At the recent Sotheby's sale titled 'Modern and Contemporary Day Auction' on 30 June in London, a screenprint on paper work by British artist Banksy, titled 'Napalm', sold for £37,800 (approx. Rs 36 lakh). It went above its pre-auction estimate of £18,000 - £22,000.

What is so fantastic about this screenprint? Those in the know are aware of the weight the name of the artist Banksy - that's a pseudonym for an artist whose identity is not known completely yet - carries in today's world. By pioneering a unique variety of sensationalism around his art, Banksy, who is rumoured to be about 48 years old, has created a buzz around his works, that, of course, are unique too, as 'Napalm' suggests. Banksy is a street artist, political activist, and a film director, whose works are pithy and often make an incisive comment on current socio-political affairs. He is most famous for his 'shredded painting' — when his work, 'Girl With Balloon' was finally sealed at a price at a 2018 auction, it shredded/ destructed itself as soon as the auctioneer's gavel went down on the winning bid, before anybody at the auction could react.

So, when an artist of Banksy's renown creates a work such as 'Napalm' and it is bought at an auction, art makes a vital inroad into contemporary socio-political discourse, which cannot be divorced from historical events that were monumental enough to change the course of the entire world's history and its understanding of what constitutes humanity.

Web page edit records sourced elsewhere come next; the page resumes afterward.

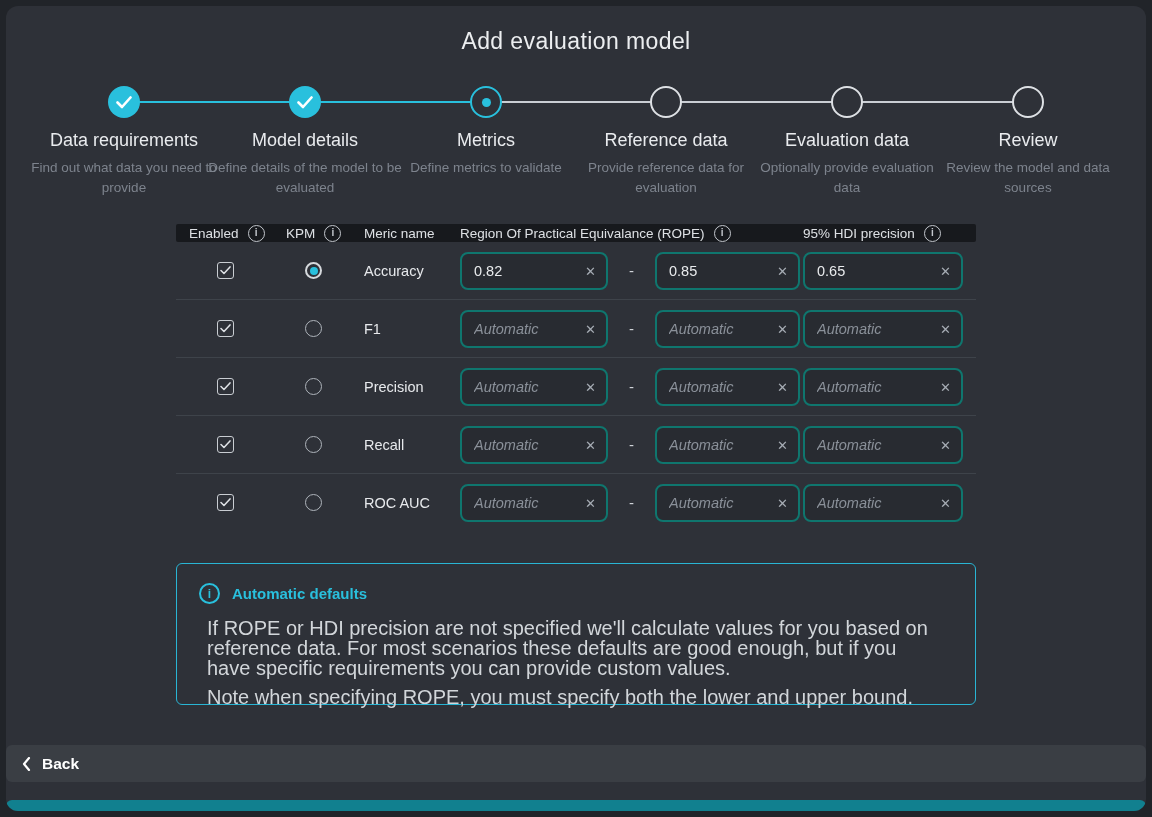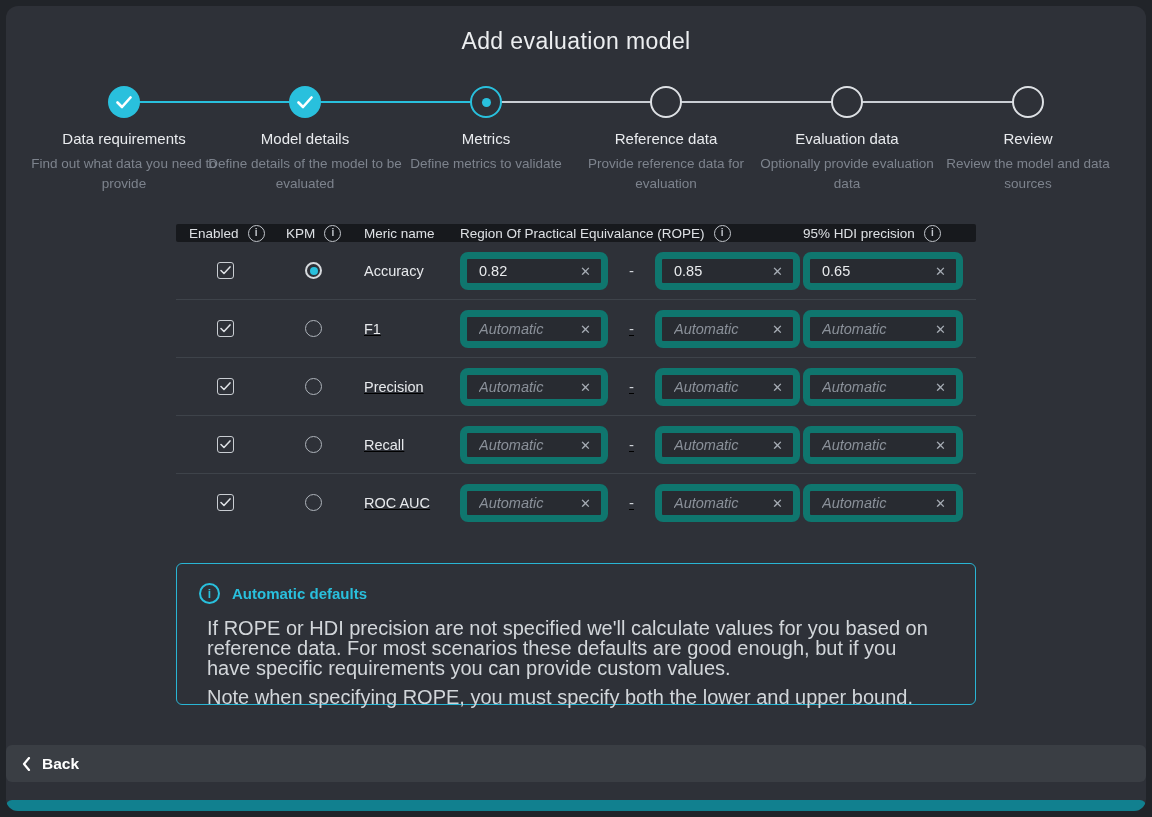--- a/index.html
+++ b/index.html
@@ -27,21 +27,21 @@
   .circle{
     position:absolute;top:80px;width:32px;height:32px;border-radius:50%;
     box-sizing:border-box;display:flex;align-items:center;justify-content:center;
   }
   .circle.completed{background:#29c0dd;}
   .circle.completed svg{width:16px;height:13px;}
   .circle.active{background:#2e3138;border:2px solid #29c0dd;}
   .circle.active .dot{width:9px;height:9px;border-radius:50%;background:#29c0dd;}
   .circle.upcoming{background:#2e3138;border:2px solid #dde0e4;}
   .step-label{position:absolute;top:124px;width:200px;text-align:center;}
-  .step-title{font-size:15px;font-weight:500;color:#e9ebee;}
+  .step-title{font-size:18px;font-weight:500;color:#e9ebee;}
   .step-desc{margin-top:7px;font-size:13.5px;line-height:20px;color:#7d838d;}
   
   .s0 .circle{left:102px;} .s0 .step-label{left:18px;}
   .s1 .circle{left:283px;} .s1 .step-label{left:199px;}
   .s2 .circle{left:464px;} .s2 .step-label{left:380px;}
   .s3 .circle{left:644px;} .s3 .step-label{left:560px;}
   .s4 .circle{left:825px;} .s4 .step-label{left:741px;}
   .s5 .circle{left:1006px;} .s5 .step-label{left:922px;}
   
   .metrics-table{position:absolute;left:170px;top:218px;width:800px;}
@@ -54,39 +54,39 @@
   .col-name{width:96px;box-sizing:border-box;}
   .col-rope{width:343px;box-sizing:border-box;display:flex;align-items:center;}
   .col-hdi{width:173px;box-sizing:border-box;display:flex;align-items:center;}
   .hinfo{
     width:15px;height:15px;margin-left:9px;border-radius:50%;
     border:1.2px solid #c3c7cd;color:#c3c7cd;flex:none;
     display:inline-flex;align-items:center;justify-content:center;
     font-size:10px;font-weight:700;line-height:1;
   }
   .trow{display:flex;align-items:center;height:57px;}
-  .trow + .trow{border-top:1px solid #3e434a;text-decoration:underline;}
+  .trow + .trow{border-top:1px solid #3e434a;}
   .trow .col-enabled{padding-left:41px;}
   .trow .col-kpm{padding-left:19px;}
   .metric-label{color:#e7e9ec;font-size:14.5px;text-align:right;}
   
   .checkbox{
     width:17px;height:17px;border:1.5px solid #c9cdd2;border-radius:3px;
     box-sizing:border-box;display:flex;align-items:center;justify-content:center;cursor:pointer;
   }
   .checkbox svg{width:11px;height:9px;}
   .radio{
     width:17px;height:17px;border:1.5px solid #aeb4bb;border-radius:50%;
     box-sizing:border-box;display:flex;align-items:center;justify-content:center;cursor:pointer;
   }
   .radio.selected{border-color:#d6d9dd;border-width:2px;}
   .radio.selected .rdot{width:8px;height:8px;border-radius:50%;background:#29c0dd;}
   
   .input-wrap{position:relative;height:38px;box-sizing:border-box;
-    background:#282b31;border:7px solid #0f766e;border-radius:8px;flex:none;}
+    background:#282b31;border:2px solid #0f766e;border-radius:8px;flex:none;}
   .w-rope{width:148px;}
   .w-rope2{width:145px;}
   .w-hdi{width:160px;}
   .input-wrap input{
     width:100%;height:100%;box-sizing:border-box;background:transparent;border:none;outline:none;
     color:#e9ebed;font-size:14.5px;padding:0 30px 0 12px;font-family:inherit;
   }
   .input-wrap input::placeholder{color:#8a9099;font-style:italic;opacity:1;}
   .clear-btn{
     position:absolute;right:7px;top:50%;transform:translateY(-50%);

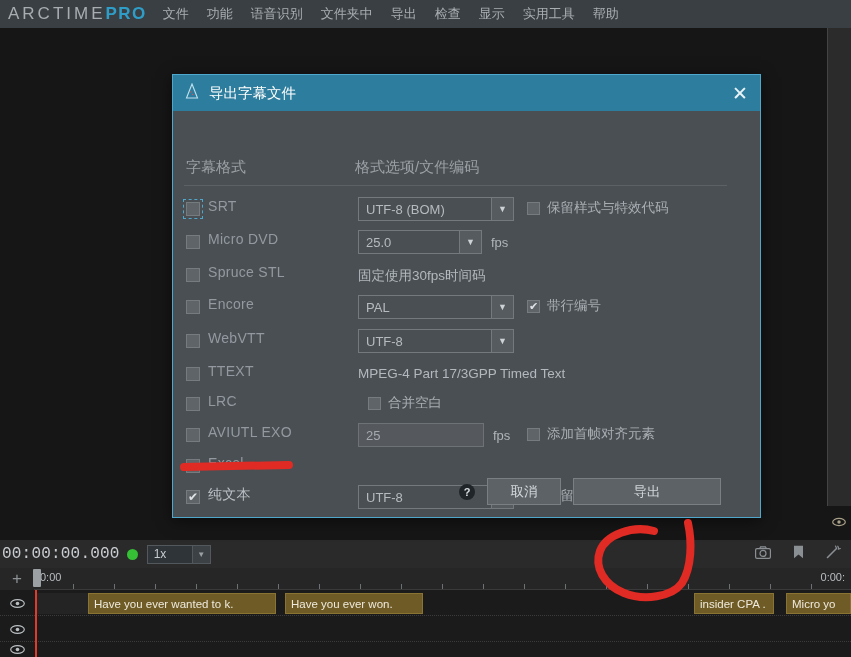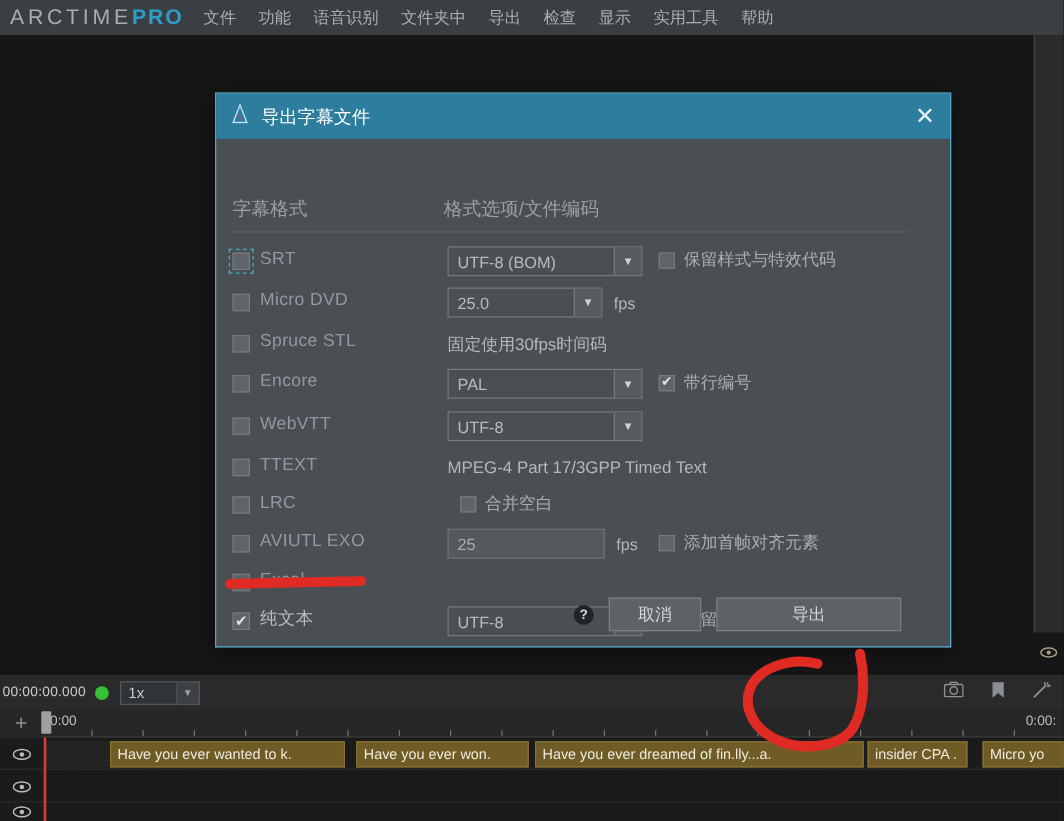--- a/index.html
+++ b/index.html
@@ -40,22 +40,22 @@
     display: flex; align-items: center; justify-content: center;
   }
 
   
   .transport {
     position: absolute; left: 0; top: 540px; width: 851px; height: 28px;
     background: #2a2a2a;
     display: flex; align-items: center;
   }
   .timecode {
-    color: #c9cdd1; font-size: 11px; margin-left: 2px;
-    font-family: Liberation Sans, sans-serif; letter-spacing: .2px;
+    color: #c9cdd1; font-size: 16px; margin-left: 2px;
+    font-family: Liberation Mono, monospace; letter-spacing: .2px;
   }
   .recdot {
     width: 11px; height: 11px; border-radius: 50%;
     background: #35c035; margin-left: 7px;
   }
   .speedbox {
     margin-left: 9px; width: 46px; height: 19px;
     background: #2f3438; border: 1px solid #53585c;
     color: #c9cdd1; font-size: 12px;
     display: flex; align-items: center; padding-left: 6px;
@@ -303,21 +303,20 @@
     <div class="tl-row" style="top:22px">
       <div class="tl-eye">
         <svg width="15" height="11" viewBox="0 0 15 11">
             <ellipse cx="7.5" cy="5.5" rx="6.8" ry="3.9" fill="none" stroke="#b9bec2" stroke-width="1.2"></ellipse>
             <circle cx="7.5" cy="5.5" r="1.8" fill="#b9bec2"></circle>
           </svg>
       </div>
       <div class="sub-gap" style="left:36px;width:52px"></div>
       <div class="sub-block" style="left:88px;width:188px">Have you ever wanted to k.</div>
       <div class="sub-block" style="left:285px;width:138px">Have you ever won.</div>
-      <div class="sub-block" style="left:428px;width:263px">Have you ever dreamed of fin.lly...a.</div>
       <div class="sub-block" style="left:694px;width:80px">insider CPA .</div>
       <div class="sub-block" style="left:786px;width:65px">Micro yo</div>
     </div>
 
     <div class="tl-row" style="top:48px">
       <div class="tl-eye">
         <svg width="15" height="11" viewBox="0 0 15 11">
             <ellipse cx="7.5" cy="5.5" rx="6.8" ry="3.9" fill="none" stroke="#b9bec2" stroke-width="1.2"></ellipse>
             <circle cx="7.5" cy="5.5" r="1.8" fill="#b9bec2"></circle>
           </svg>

Banksy's artwork 'Napalm', as is obvious, is a sharp comment on American catastrophic misadventure in Vietnam, particularly referring to the dropping of the deadly napalm bomb on a village of unarmed civilians by South Vietnamese troops backed by the US. An iconic photo from the day, 8 June 1972, showing screaming children running away from the scene of the bomb explosion, won its photographer Nick Ut a Pulitzer Prize, while its central figure, then nine-year-old girl Phan Thi Kim Phuc, running naked with her back burnt severely by the bomb, became a legendary survivor (and is now a Canadian citizen). It is this picture that Banksy used to create his print, with two globally well-known icons of American capitalist imperialism, Mickey Mouse and Ronald McDonald, the clown mascot of the burger giant, armed with their fake smiles and holding hands of the screaming girl. It is as trenchant as art can get to express a million emotions in one picture.

Selling art that has an opinion

The purpose of art is to provoke people into thinking - it's a well-worn quote in the world of fine arts, so widely used that it no longer needs an attribution. Artists through centuries have made art that has pushed people into thinking about the rights and wrongs in a society, even at a time when pretty landscape pictures and nude female figures ruled popular taste. However, it has never been easy for an artist to take a righteous stand and pay one's monthly bills as well with comfort. That, perhaps, remains the biggest reason why art born out of a thinking heart is far less in quantity than other varieties.

That's where a market can play an important role. If it puts its weight behind a work that raises questions and helps in bringing out a paradigm change in the way society judges its own actions, then art will be able to do its duty much more responsibly. One of the biggest examples of art raising its voice to a decibel high enough to frighten the government of the day, in India, was Chittaprosad's Hungry Bengal.

Chittaprosad (1915-78), one of India's most important modernists, is best remembered for his searing black-and-white drawings of starving people in Bengal as a result of the man-made famine of 1943. It killed an estimated 2 to 4 million people and is mockingly referred to as The Great Bengal Famine. Chittaprosad toured the Bengal countryside, documenting the plight of the starving citizens through writings and drawings for the Communist newspaper, People's War. His collection of these drawings was published as a book, titled Hungry Bengal — it was such a scathing comment on the man-made catastrophe that its copies were seized by the British government and burned. His junior, Somnath Hore (1921-2006) to embarked on chronicling this horrific event (as also the Tebhaga Uprising of 1946-47), creating an impressive body of work that launched a direct attack on the government's apathy and its policies that led to the famine in the first place. Quite a bit of this work was recently on view at New Delhi's Kiran Nadar Museum of Art, as part of its consummate retrospective on the artist, titled 'Somnath Hore: Birth of a White Rose'.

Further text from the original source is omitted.